We have 2 wrapper class in nsUniversalDetector.cpp. One is stream based, the other is buffer based. Buffer based means all data is available at the time of calling detecting function. You use either wrapper classes as reference to implement your own. Reference to API section..

What about C

For C implementation, a context can be used to pass around the inside implementation class. Here is one design we used in other project for your reference. (This is stream based. Buffer based should be straightforward.)

ErrCode initCharsetDetector(LibraryContext libraryContext,
                             charsetDetectorContext* outHandle);
ErrCode releaseCharsetDetector(LibraryContext libraryContext,
                                charsetDetectorContext inHandle);
ErrCode resetCharsetDetector( LibraryContext libraryContext,
                              charsetDetectorContext inHandle);
ErrCode streamDetectCharset( LibraryContext libraryContext,
                             charsetDetectorContext inHandle,
                             const char* inbytes, UINT32 inLen,
                             DetectStatus* detectStatusOut,
                             Encoding* charsetEncodingOut);
ErrCode finishStreamDetectCharset(LibraryContext libraryContext,
                                   charsetDetectorContext inHandle,
                                  DetectStatus* detectStatusOut,
                                  Encoding* charsetEncodingOut);

Step 3, Prepare your own make file

There are no special attention needed to compile those files. Because every OS is different, and every project has its own practice, you need to write your own make file or modify existing one to include the files.

Step 4, Fix error and run

After the wrapper class is done, you will hit some compile time errors like undefined macro and type name. You are recommended to redefine those things in new header file and try to avoid touch other implementation files. In our experience, only nsUniversalDetector.h and nsUniversalDetector.h needs to be modified. It is always a good idea to prepare a small test program and try the detector with some sample data.

If you do have better idea or implementation, please let us know and we can improve the code together so that every one else will benefit from your improvement.

APIs

Class "nsUniversalDetector" will be your most interested class for implementing wrapper. There are 4 method you need to use, they are :
public:
   virtual void HandleData(const char* aBuf, PRUint32 aLen);
   virtual void DataEnd(void);
protected:
   virtual void Report(const char* aCharset) = 0;
   virtual void Reset();
HandleData send data to detector for detection, is arguments is obvious. DataEnd notify detector that no further data is available. Wrapper class should implement Report in order to provide a charset notification mechanism.
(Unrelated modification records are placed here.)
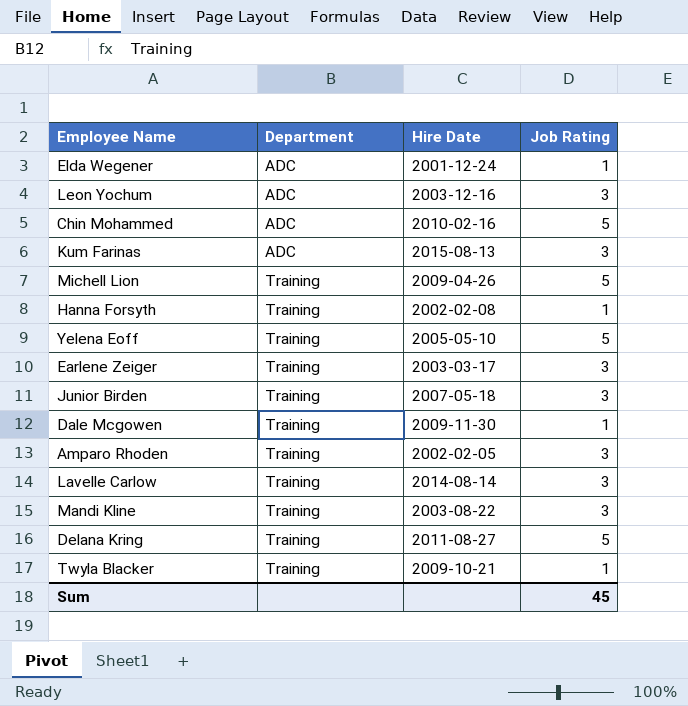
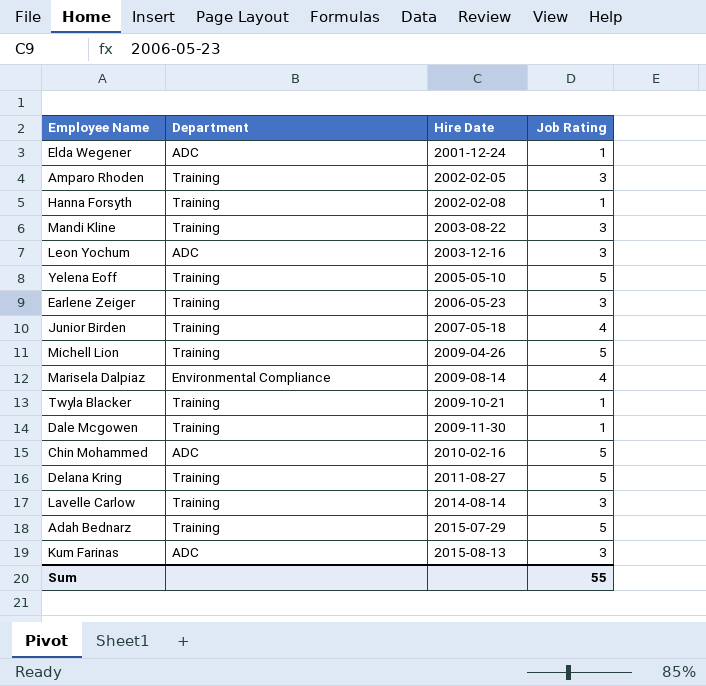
row order: Department ascending -> Hire Date ascending
Earlene Zeiger | Hire Date: 2003-03-17 -> 2006-05-23
Junior Birden | Job Rating: 3 -> 4
row Marisela Dalpiaz: none -> Environmental Compliance | 2009-08-14 | 4
row Adah Bednarz: none -> Training | 2015-07-29 | 5
Sum | Job Rating: 45 -> 55

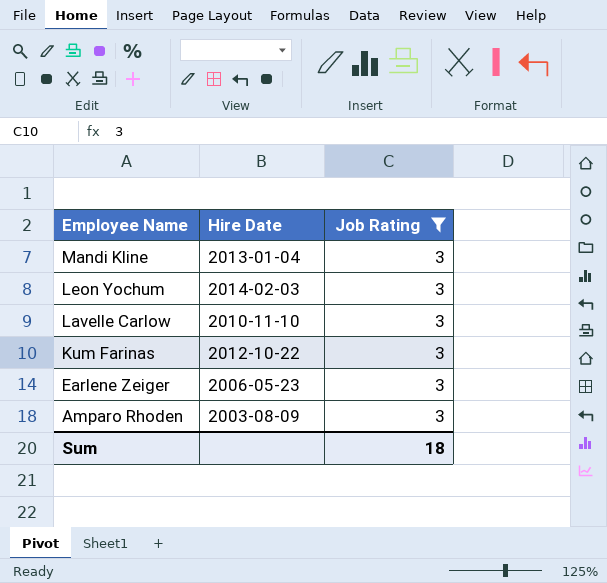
filter: none -> Job Rating = 3
row order: Hire Date ascending -> Employee Name descending
column Department | position: 2 -> none
Mandi Kline | Hire Date: 2003-08-22 -> 2013-01-04
Leon Yochum | Hire Date: 2003-12-16 -> 2014-02-03
Lavelle Carlow | Hire Date: 2014-08-14 -> 2010-11-10
Kum Farinas | Hire Date: 2015-08-13 -> 2012-10-22
Amparo Rhoden | Hire Date: 2002-02-05 -> 2003-08-09
Sum | Job Rating: 55 -> 18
Reset clear all internal state of charset detector. Report and Reset is defined as protected methold to prevent them from being called directly by application. They should be only called with implementation and wrapper.

Open Issues

Bug 178790, separate xpcom wrapper and charset detector, after this bug get in, the work might be much easier.

To do list

To provide a default wrapper with plain API calls.
Collecting text data and build language models for popular western language.
For some single-byte encoded language, their 2-char sequence might not work good enough. If that is proved to be true, we need to figure out how to implement a high performance n-char sequence analysis. (or n-gram in some existing research.)

Feed back

Questions and further information, please contact Frank Tang (ftang@netscape.com) or Shanjian Li (shanjian@netscape.com).

Other Reference

In "\mozilla\extensions\universalchardet\doc" directory, you could find 2 documentation about this implementation. CharsetInterface.htm is a simple code documentation. UniversalCharsetDetection.doc is my paper for unicode conference. It described the general idea of auto detection.